However, until recently, the concept of maternal morbidity and the levels of severity it could present were definitely not standardized, and therefore they were used indistinctly in the scientific literature with different meanings. This, of course, represented a restriction for using the concept as a real health indicator that could be used for policy changes or even as a starting point for interventions and for comparisons between different settings or in the same location across different periods. With the WHO definition and criteria [1], theoretically, this is no longer a restriction. Notwithstanding the problem is not yet completely solved since the criteria for potentially life-threatening conditions and maternal near miss are still not officially adopted everywhere and the correspondent routine data is not systematically collected for surveillance purposes all over the world.
Taking these limitations into account and the availability of several possible sources of information on maternal morbidity, a considered approach was to build a pragmatic definition of maternal near miss that could be even retrospectively applied to obtain relevant information on the condition, in order to direct next steps for policy changes.
The opportunity came with the information already collected from the WHO Global Survey on Maternal and Perinatal Health. Several different combinations of conditions that were hypothesized as possible predictors of maternal death due to its severity were tested in their predictive capacity of identifying cases of women who died from a maternal cause. The group of most common criteria with the highest accuracy for this prediction included hysterectomy due to haemorrhage or infection, admission to intensive care unit (ICU), blood transfusion, and eclampsia. Altogether, they are now the pragmatic criteria established by the WHO [3].

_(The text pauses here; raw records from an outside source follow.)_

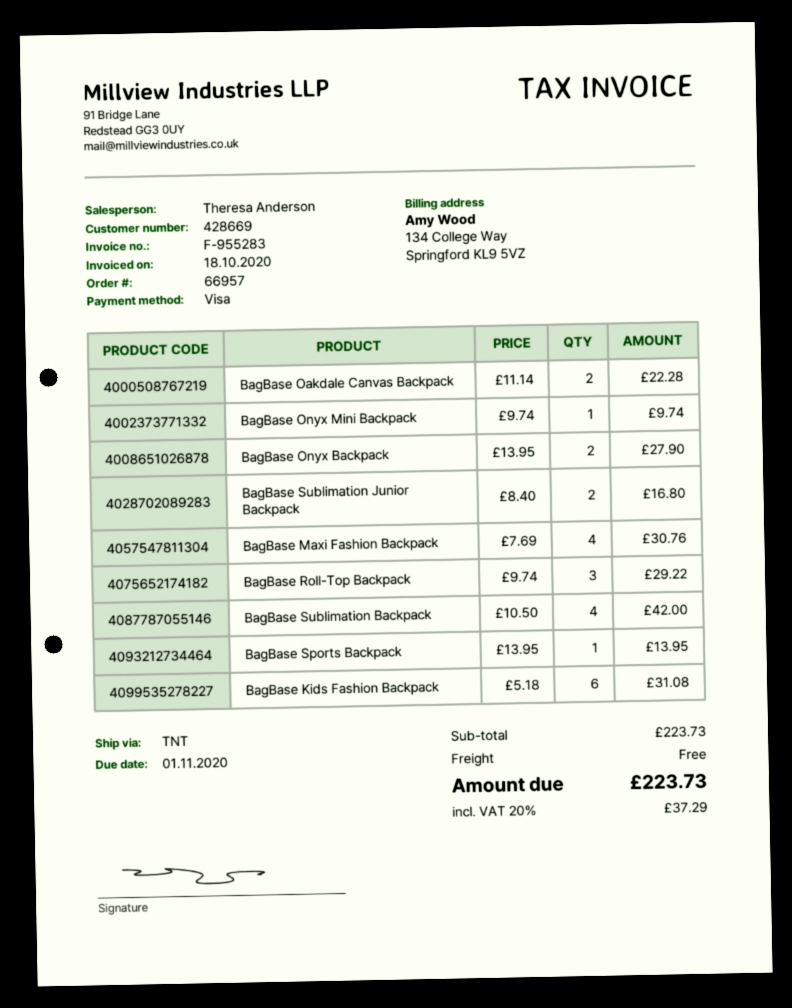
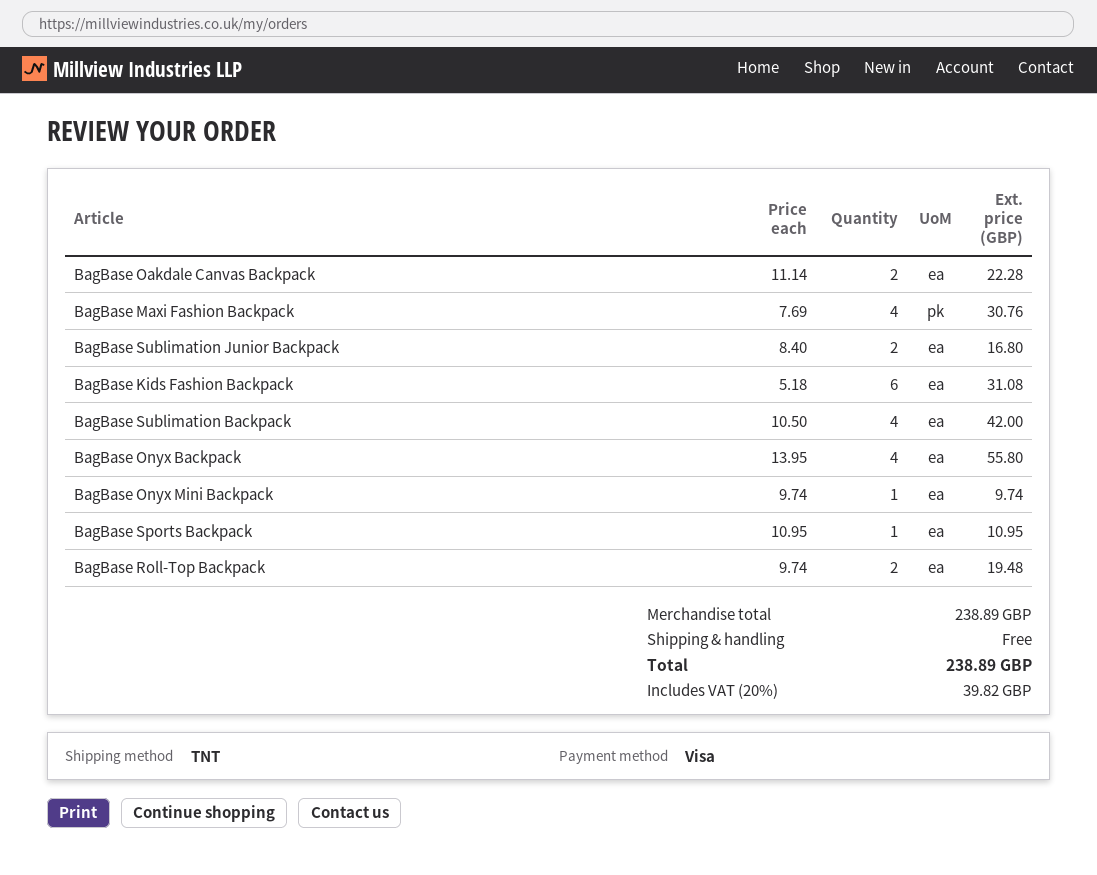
BagBase Onyx Backpack: 2 x 13.95 = 27.90 -> 4 x 13.95 = 55.80
BagBase Roll-Top Backpack: 3 x 9.74 = 29.22 -> 2 x 9.74 = 19.48
BagBase Sports Backpack: 1 x 13.95 = 13.95 -> 1 x 10.95 = 10.95
subtotal: 223.73 -> 238.89
tax: 20% = 37.29 -> 20% = 39.82
total: 223.73 -> 238.89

Although already officially recommended by WHO for gathering information on maternal morbidity and also for appraising the quality of maternal healthcare [1, 4], these criteria are not yet included in routine data collection on care during childbirth in the majority of countries. The knowledge already available on these conditions comes basically from some important national and international studies that are of course episodic and do not constitute a systematic surveillance system applied to routine care [5–9]. Currently WHO is doing an effort to conceptualize, classify, and define criteria for other less severe maternal morbidities and trying to develop and test specific ways and tools for measuring the burden of these conditions on the life of women [10–12]. Therefore, there is still a need for a better understanding of complications profile in several different settings and scenarios on the occurrence of maternal morbidity, the role that severe cases play in maternal health services and the real capacity of improving the quality of care when a severe condition is timely identified during the process of morbidity.

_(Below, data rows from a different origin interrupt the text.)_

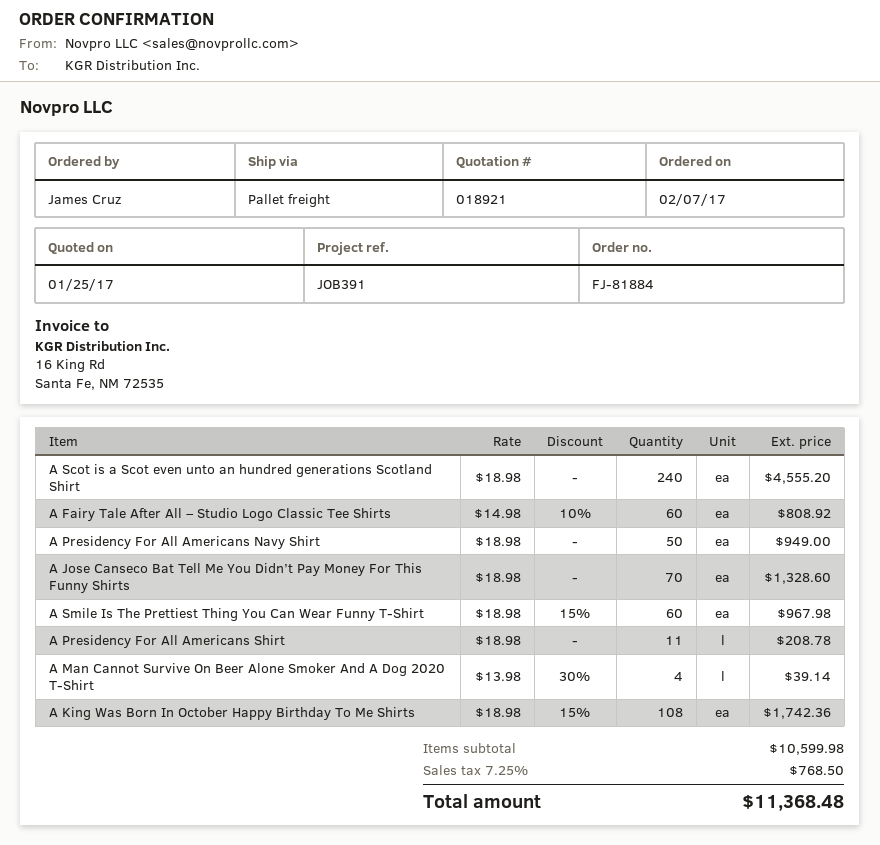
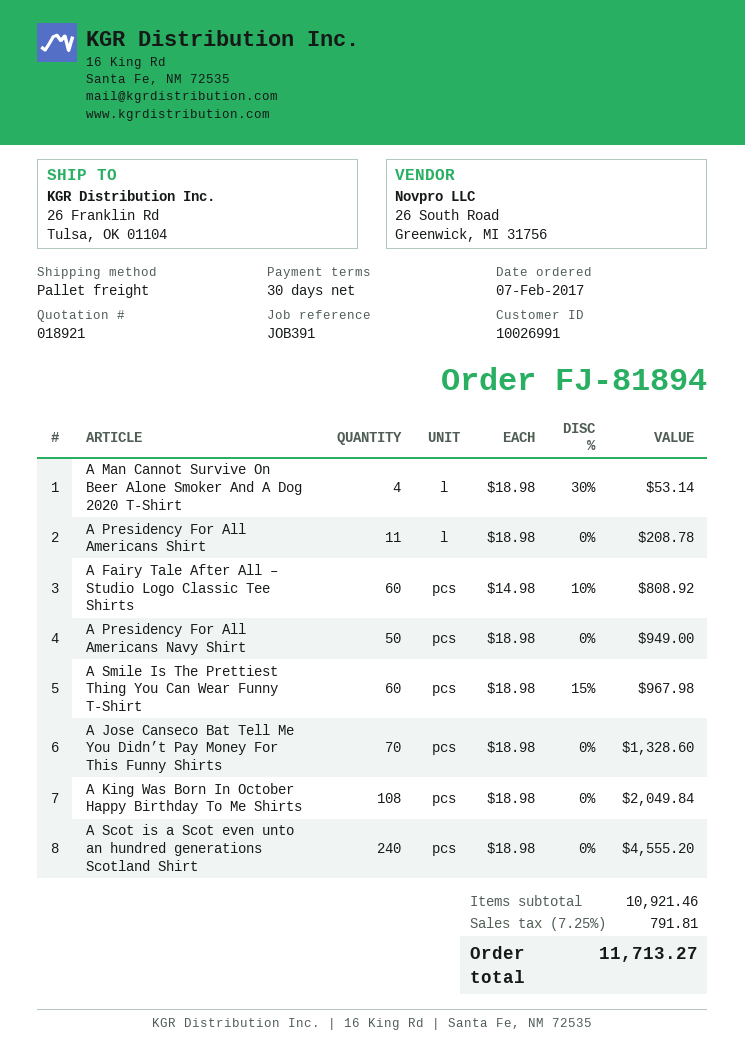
order number: FJ-81884 -> FJ-81894
A Man Cannot Survive On Beer Alone Smoker And A Dog 2020 T-Shirt: 4 x 13.98 - 30% = 39.14 -> 4 x 18.98 - 30% = 53.14
A King Was Born In October Happy Birthday To Me Shirts: 108 x 18.98 - 15% = 1742.36 -> 108 x 18.98 = 2049.84
subtotal: 10599.98 -> 10921.46
tax: 7.25% = 768.50 -> 7.25% = 791.81
total: 11368.48 -> 11713.27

Keeping these points into account, the objective of the current study is to perform an exploratory analysis of the database on maternal and neonatal information for childbirths occurring in several maternity hospitals located in the Latin America and Caribbean region and coordinated by CLAP, the Latin American Centre for Perinatology, Women and Reproductive Health from the Department of Family, Gender and Life Course of PAHO. The product of this analysis may be useful for identifying a group of severity markers taken as a proxy or pragmatic criteria for levels of severity in maternal morbidity and as well for building a general profile of maternal morbidity for Latin America and the Caribbean region.
2. Methods
Information on childbirth in the region of Latin America and the Caribbean, for both maternal and neonatal health conditions, has been routinely stored in the SIP (Perinatal Information System) database, when shared by countries or health institutions, during more than 25 years [13]. Since the system started working in 1983, countries and health facilities from the region can volunteer for using it, filling the standard forms developed for collecting information on pregnancy, childbirth, and neonatal conditions, after staff had been trained. The system is free of charge and currently works on a web-based platform, enabling generation of institutional, country, or regional reports, but only under their specific request. Therefore, some problems as a cohort effect due to changing practices and incompleteness of some variables are possible in the database and represent some of its limitation.

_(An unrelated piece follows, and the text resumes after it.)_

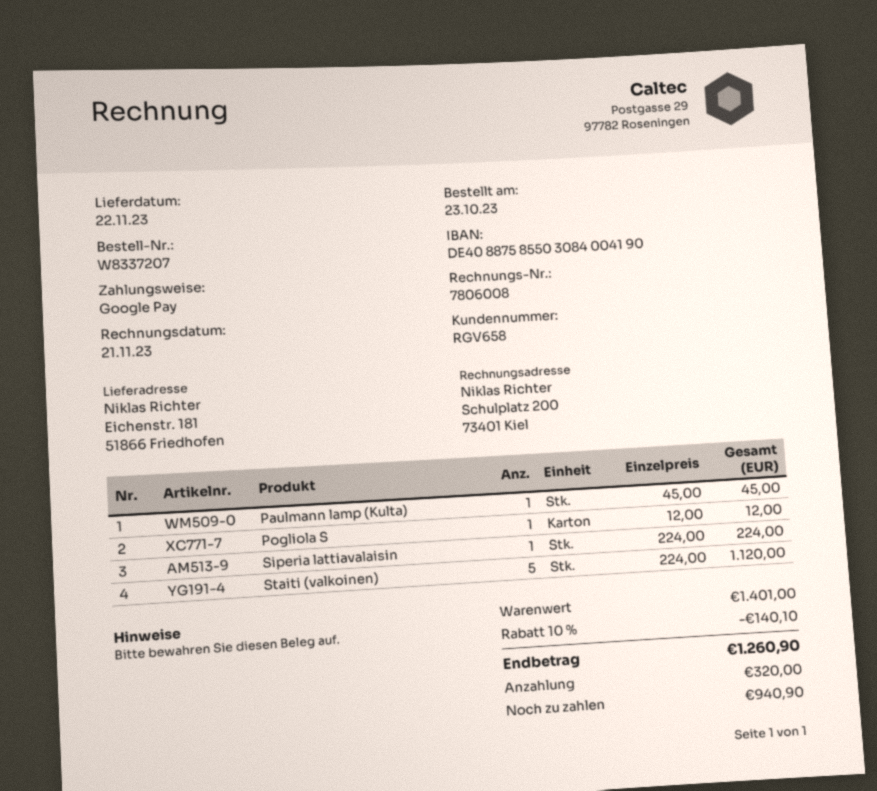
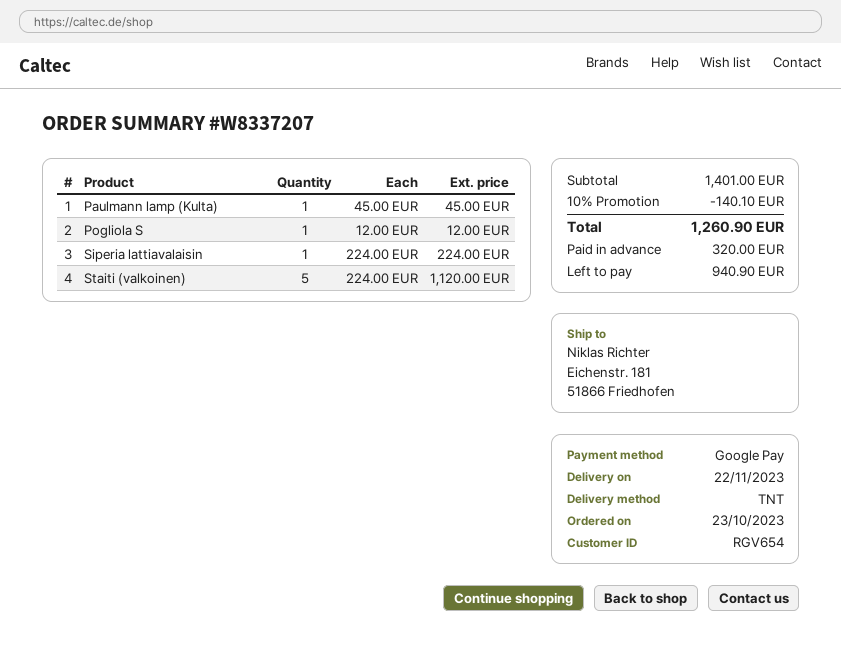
customer number: RGV658 -> RGV654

Therefore, although the full SIP database includes more than 4 million records, for the specific objectives currently addressed we assessed and analysed a more recent SIP database containing standardized information on over 700 thousand childbirths which occurred between 2009 and 2012. In this database, there is information from childbirths which occurred in some health facilities from 12 countries from the South Cone, Andean, Central America, and Caribbean subregions from America (Argentina, Bolivia, Colombia, El Salvador, Ecuador, Guatemala, Guiana, Honduras, Haiti, Nicaragua, Paraguay, and Uruguay). The sample for each country does not necessarily represent all births in the country for the period nor is proportional to the population size and therefore is not supposed to be representative of the respective country. This is the reason why the data does not allow for analysis of specific country's reports. With data routinely collected from all births in the period occurring in the participating health facilities, the methodological approach of the current exploratory analysis is that of a cross-sectional study. No sample size was previously estimated because of the huge number of women with data available, although this was not a population-based study. Missing information for variables used was assumed to be randomly distributed among centres, countries, and time and associated neither with predictors nor with outcomes. Although the system used for data collection was built to immediately check for internal consistency and also those in charge of feeding the online platform with data from health facilities received training following standardized operating procedures and instructions, for additional quality control, several cross-checking instances between variables of interest were performed for assessing the consistency of the database. This was performed to improve the quality of data collected. However, of course, the data refers only to cases from centres that voluntarily applied for using the system. No information at all is available for childbirths occurring at home, at the health centre, or at any other health facility not using the system.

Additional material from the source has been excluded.